- Modification records
++++++

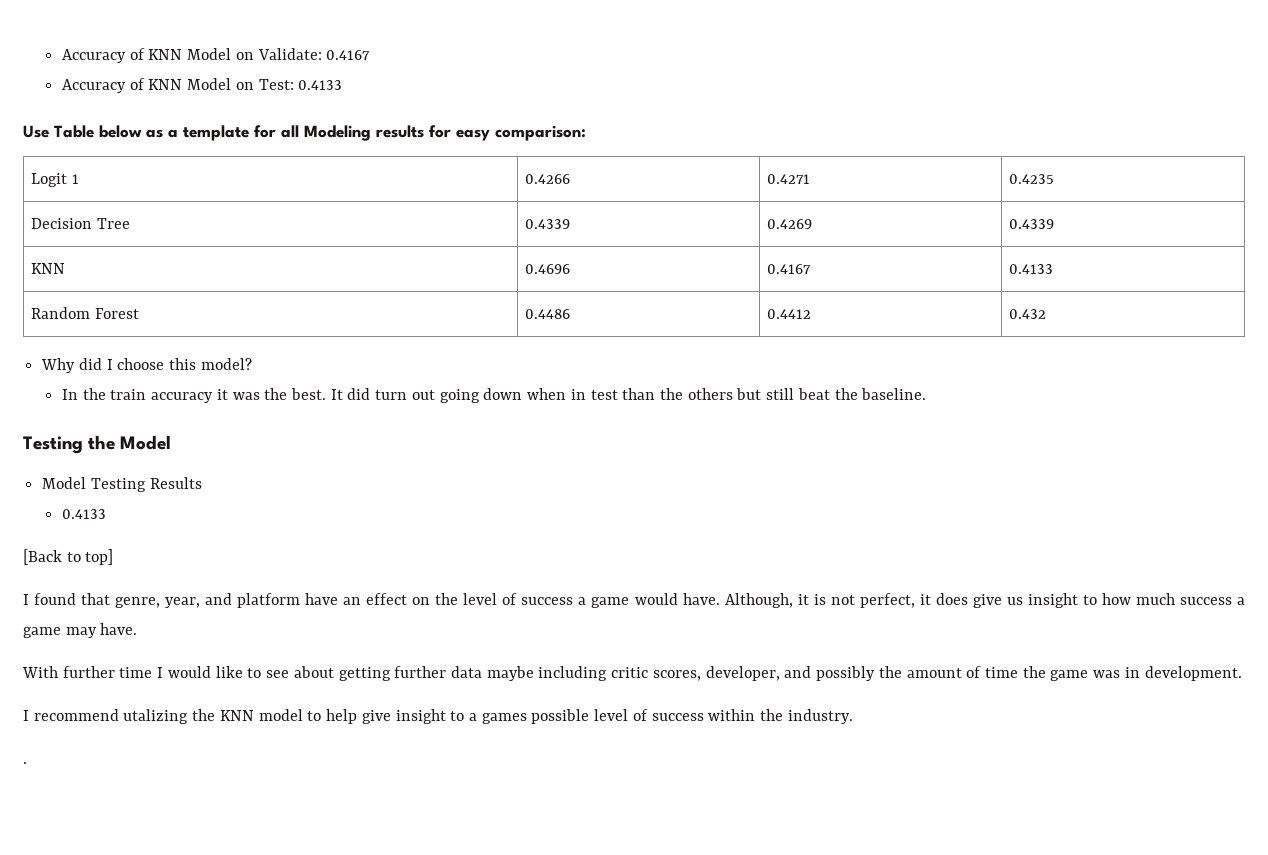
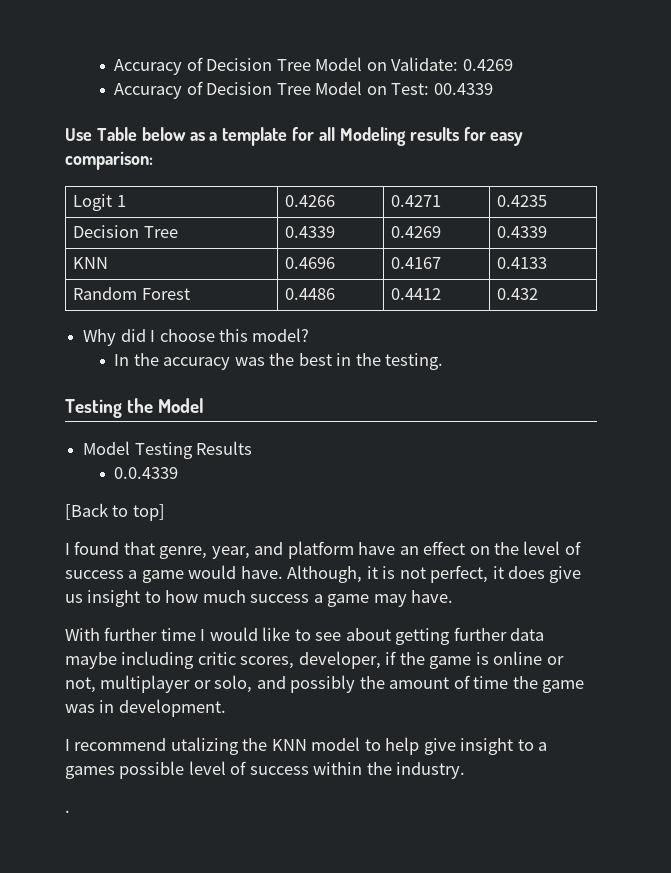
[61,48,183,63] Accuracy of KNN -> [114,57,311,75] Accuracy of Decision Tree
[326,50,371,60] [61,78,183,93] 0.4167 // Accuracy of KNN -> [462,59,513,71] [114,81,311,99] 0.4269 // Accuracy of Decision Tree
[298,80,343,90] 0.4133 -> [433,83,493,95] 00.4339
[110,388,927,403] train accuracy it was the best. It did turn out going down when in test than the others but still beat the baseline. -> [163,353,444,370] accuracy was the best in the testing.
[61,509,106,519] 0.4133 -> [114,467,179,479] 0.0.4339
(780, 673) none -> [385,651,564,669] [65,675,253,693] if the game is online or not, multiplayer or solo,

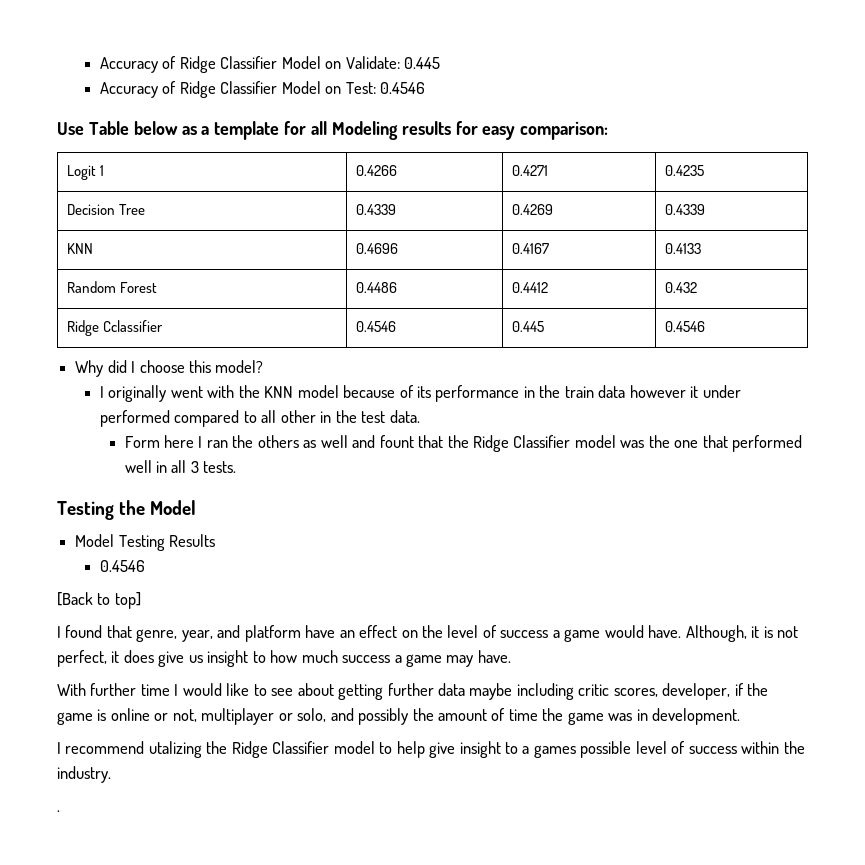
[114,57,311,75] Accuracy of Decision Tree -> [99,56,278,73] Accuracy of Ridge Classifier
[462,59,513,71] [114,81,311,99] 0.4269 // Accuracy of Decision Tree -> [404,57,441,69] [99,81,278,98] 0.445 // Accuracy of Ridge Classifier
[433,83,493,95] 00.4339 -> [380,82,426,94] 0.4546
(539, 294) none -> [67,320,164,336] [356,321,397,332] [512,321,545,332] [665,321,706,332] // Ridge Cclassifier | 0.4546 | 0.445 | 0.4546
[114,353,444,370] In the accuracy was the best in the testing. -> [99,385,741,402] [99,410,420,427] [124,435,803,452] [124,460,237,473] I originally went with the KNN model because of its performance in the train data however it under performed compared to all other in the test data. // Form here I ran the others as well and fount that the Ridge Classifier model was the one that performed well in all 3 tests.
[114,467,179,479] 0.0.4339 -> [99,560,145,572] 0.4546
[271,739,307,751] KNN -> [231,741,330,758] Ridge Classifier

++++++

- Directions for this task
All lines with the word "test" are needed; pull them from the entries and copy each.

- Output for this exercise
[110,388,927,403] train accuracy it was the best. It did turn out going down when in test than the others but still beat the baseline. -> [163,353,444,370] accuracy was the best in the testing.
[114,353,444,370] In the accuracy was the best in the testing. -> [99,385,741,402] [99,410,420,427] [124,435,803,452] [124,460,237,473] I originally went with the KNN model because of its performance in the train data however it under performed compared to all other in the test data. // Form here I ran the others as well and fount that the Ridge Classifier model was the one that performed well in all 3 tests.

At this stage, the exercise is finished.